This is a response against the article by Salwa Bachar titled “It’s Not Unreasonable to Think Newman Might Have Been Homosexual”.

The article states that “Ivereigh did not deny Newman’s alleged homosexuality, but seems to have added more fuel to the fire, saying that his “deep love” for St. John was indisputable, and that in the Victorian era “these very intense, passionate, but totally celibate relationships in Oxford and among the Anglo-Catholic community were very common."

To insinuate that these words leads to the idea that Newman was a practicing homosexual is incorrect thinking. If anything, a reasonable train of thought would be that these words, would lead one to think that Newman was not a homosexual even if he showed such tendencies.

The article suggests that “Newman had the public reputation of being effeminate,” but does not state who made this suggestion.
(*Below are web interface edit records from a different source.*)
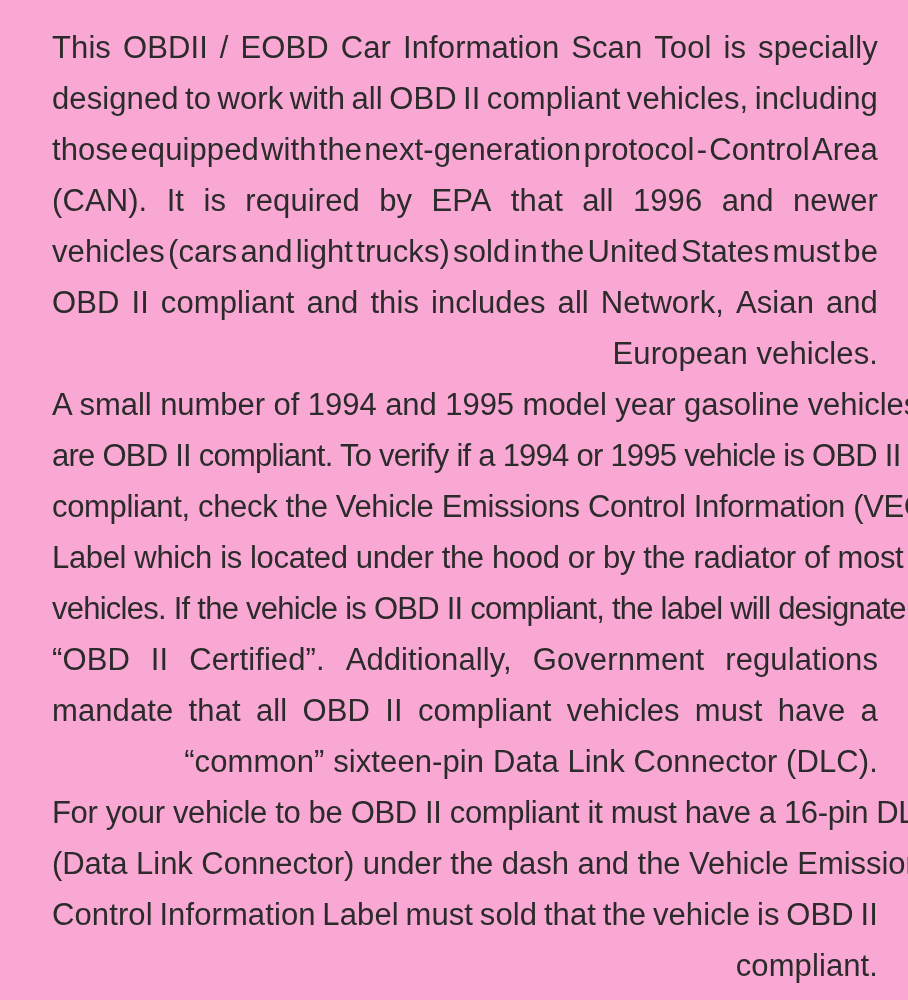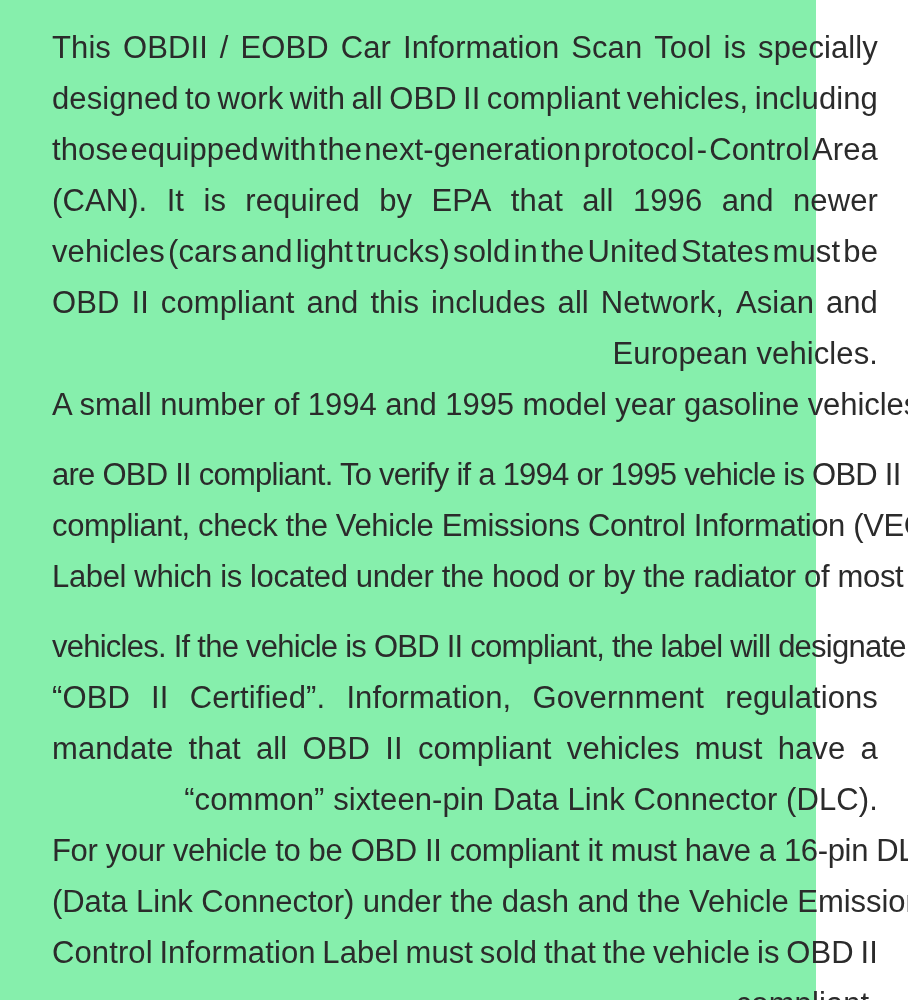"This" .page { background: #86efac -> #f9a8d4; width: 816px -> 908px }
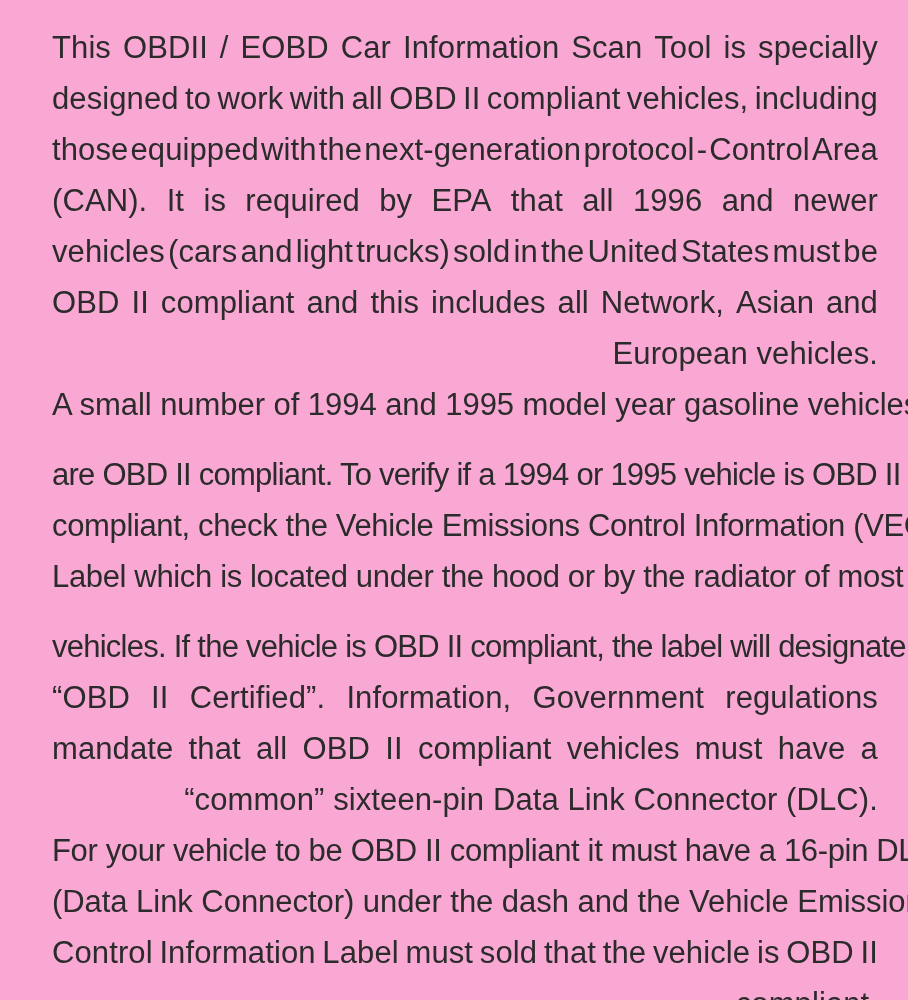"are OBD II compliant. To" .line.tightest { margin-top: 19px -> none }
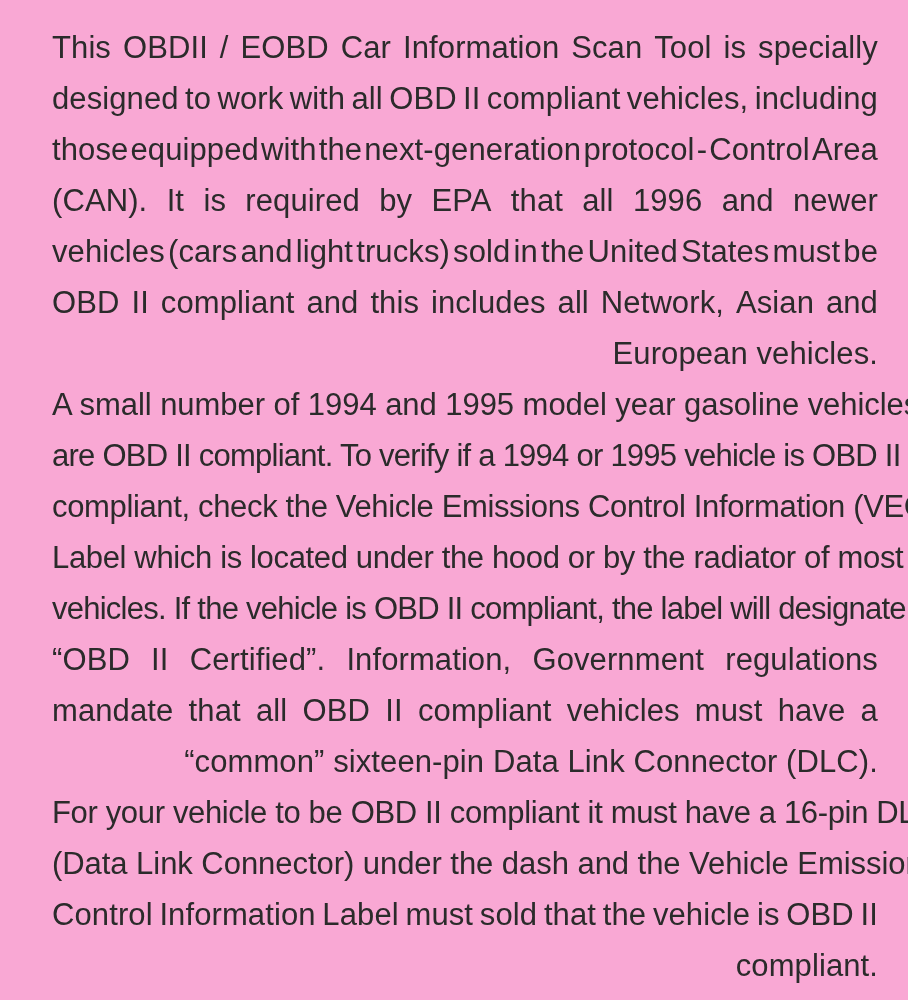"Information," span.w { text: Information -> Additionally }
However, by the way the article is written, it seems that you could think that the statement was made by the unknown writer(s) of the “Wikipedia article” that is cited in the article, just above the sentence. Thus, this is not a fact, rather more like a comment made by someone who we don’t know (sort of like “they said”).

Furthermore, can you really lay your trust in a Wikipedia article. In addition, assuming it is true such traits does not mean that a man is a practicing homosexual. Rather the word “effeminate” means traits considered feminine, as softness, or delicacy. There are men like this and they are not homosexuals.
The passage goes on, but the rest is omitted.